*** RECORDS PROVIDED Section Begins ***
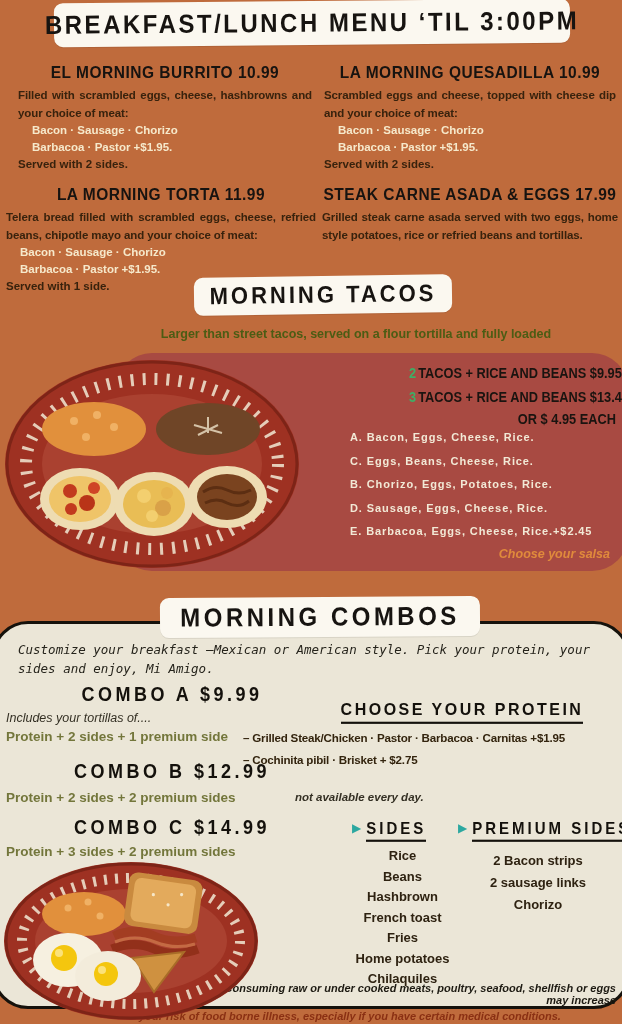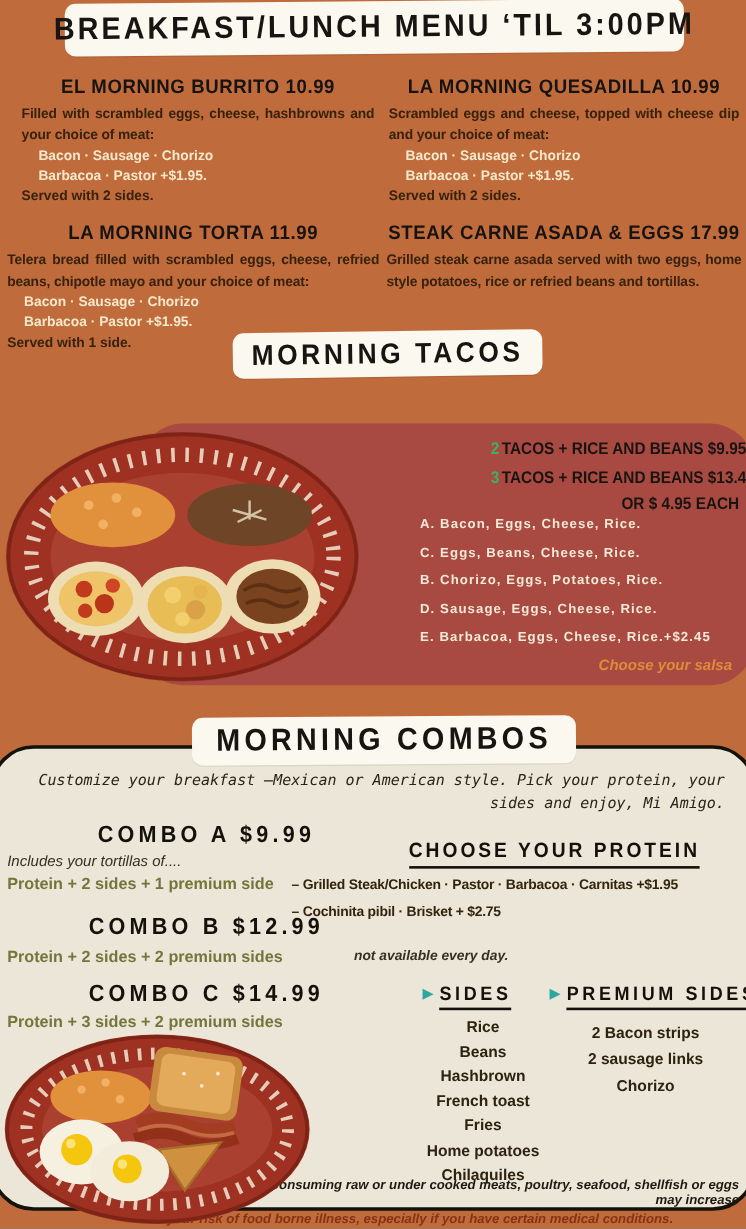--- a/index.html
+++ b/index.html
@@ -45,21 +45,21 @@
   #price-3{left:409px;top:390px;}
   #price-each{left:430px;top:412px;width:186px;text-align:right;}
   #taco-options{left:350px;top:431px;z-index:2;list-style:none;margin:0;padding:0;}
   #taco-options li{margin:0 0 11.5px 0;font-size:11px;font-weight:700;letter-spacing:.9px;color:#f2e9d6;white-space:nowrap;}
   #salsa-note{left:400px;top:547px;width:210px;text-align:right;font-style:italic;font-size:12.5px;font-weight:700;color:var(--salsa-orange,#e08a3c);z-index:2;}
 
   
   #combos-panel{left:-8px;top:621px;width:638px;height:388px;background:var(--panel-cream,#ebe6d7);
     border:3px solid #15120c;border-radius:36px;z-index:1;box-sizing:border-box;}
   .on-panel{z-index:2;}
-  #combos-intro{left:18px;top:641px;width:586px;text-align:right;font-family:"DejaVu Sans Mono",monospace;
+  #combos-intro{left:18px;top:641px;width:586px;text-align:left;font-family:"DejaVu Sans Mono",monospace;
     font-style:italic;font-size:12.5px;line-height:1.5;color:#26241c;}
   .combo-title{width:288px;text-align:center;font-size:18px;font-weight:700;letter-spacing:3.5px;color:#14110c;white-space:nowrap;transform:scaleY(1.08);}
   #combo-a-title{left:28px;top:685px;}
   #combo-b-title{left:28px;top:762px;}
   #combo-c-title{left:28px;top:818px;}
   #combo-a-includes{left:6px;top:711px;font-style:italic;font-size:12.5px;color:#343024;}
   .formula{font-size:13.5px;font-weight:700;color:var(--protein-olive,#73763b);white-space:nowrap;}
   #combo-a-formula{left:6px;top:729px;}
   #combo-b-formula{left:6px;top:790px;}
   #combo-c-formula{left:6px;top:844px;}
@@ -119,20 +119,21 @@
   </div>
 
   <div class="abs item" id="item-steak">
     <h3>STEAK CARNE ASADA &amp; EGGS 17.99</h3>
     <p class="desc">Grilled steak carne asada served with two eggs, home style potatoes, rice or refried beans and tortillas.</p>
   </div>
 
   <div class="abs banner" id="tacos-banner">
     <div class="btxt">MORNING TACOS</div>
   </div>
+  <div class="abs" id="tacos-subtitle">Larger than street tacos, served on a flour tortilla and fully loaded</div>
 
   <div class="abs" id="tacos-band"></div>
 
   <svg class="abs" id="taco-plate" viewBox="0 0 300 214" aria-hidden="true">
     <ellipse cx="150" cy="107" rx="147" ry="104" fill="#9e3122"></ellipse>
     <ellipse cx="150" cy="107" rx="145" ry="102" fill="none" stroke="#7d2417" stroke-width="3"></ellipse>
     <ellipse cx="150" cy="107" rx="126" ry="85" fill="none" stroke="#ecdfca" stroke-width="12" stroke-dasharray="3 9" opacity=".9"></ellipse>
     <ellipse cx="150" cy="107" rx="110" ry="70" fill="#aa4130"></ellipse>
     <ellipse cx="92" cy="72" rx="52" ry="27" fill="#e1903c"></ellipse>
     <circle cx="72" cy="64" r="4" fill="#f0b165"></circle>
*** RECORDS PROVIDED Section Ends ***
**INSTRUCTIONS FOR THE TASK**
Each record above must be set down again unchanged, with its pictures left out.

**WRITTEN REPLY**
--- a/index.html
+++ b/index.html
@@ -45,21 +45,21 @@
   #price-3{left:409px;top:390px;}
   #price-each{left:430px;top:412px;width:186px;text-align:right;}
   #taco-options{left:350px;top:431px;z-index:2;list-style:none;margin:0;padding:0;}
   #taco-options li{margin:0 0 11.5px 0;font-size:11px;font-weight:700;letter-spacing:.9px;color:#f2e9d6;white-space:nowrap;}
   #salsa-note{left:400px;top:547px;width:210px;text-align:right;font-style:italic;font-size:12.5px;font-weight:700;color:var(--salsa-orange,#e08a3c);z-index:2;}
 
   
   #combos-panel{left:-8px;top:621px;width:638px;height:388px;background:var(--panel-cream,#ebe6d7);
     border:3px solid #15120c;border-radius:36px;z-index:1;box-sizing:border-box;}
   .on-panel{z-index:2;}
-  #combos-intro{left:18px;top:641px;width:586px;text-align:right;font-family:"DejaVu Sans Mono",monospace;
+  #combos-intro{left:18px;top:641px;width:586px;text-align:left;font-family:"DejaVu Sans Mono",monospace;
     font-style:italic;font-size:12.5px;line-height:1.5;color:#26241c;}
   .combo-title{width:288px;text-align:center;font-size:18px;font-weight:700;letter-spacing:3.5px;color:#14110c;white-space:nowrap;transform:scaleY(1.08);}
   #combo-a-title{left:28px;top:685px;}
   #combo-b-title{left:28px;top:762px;}
   #combo-c-title{left:28px;top:818px;}
   #combo-a-includes{left:6px;top:711px;font-style:italic;font-size:12.5px;color:#343024;}
   .formula{font-size:13.5px;font-weight:700;color:var(--protein-olive,#73763b);white-space:nowrap;}
   #combo-a-formula{left:6px;top:729px;}
   #combo-b-formula{left:6px;top:790px;}
   #combo-c-formula{left:6px;top:844px;}
@@ -119,20 +119,21 @@
   </div>
 
   <div class="abs item" id="item-steak">
     <h3>STEAK CARNE ASADA &amp; EGGS 17.99</h3>
     <p class="desc">Grilled steak carne asada served with two eggs, home style potatoes, rice or refried beans and tortillas.</p>
   </div>
 
   <div class="abs banner" id="tacos-banner">
     <div class="btxt">MORNING TACOS</div>
   </div>
+  <div class="abs" id="tacos-subtitle">Larger than street tacos, served on a flour tortilla and fully loaded</div>
 
   <div class="abs" id="tacos-band"></div>
 
   <svg class="abs" id="taco-plate" viewBox="0 0 300 214" aria-hidden="true">
     <ellipse cx="150" cy="107" rx="147" ry="104" fill="#9e3122"></ellipse>
     <ellipse cx="150" cy="107" rx="145" ry="102" fill="none" stroke="#7d2417" stroke-width="3"></ellipse>
     <ellipse cx="150" cy="107" rx="126" ry="85" fill="none" stroke="#ecdfca" stroke-width="12" stroke-dasharray="3 9" opacity=".9"></ellipse>
     <ellipse cx="150" cy="107" rx="110" ry="70" fill="#aa4130"></ellipse>
     <ellipse cx="92" cy="72" rx="52" ry="27" fill="#e1903c"></ellipse>
     <circle cx="72" cy="64" r="4" fill="#f0b165"></circle>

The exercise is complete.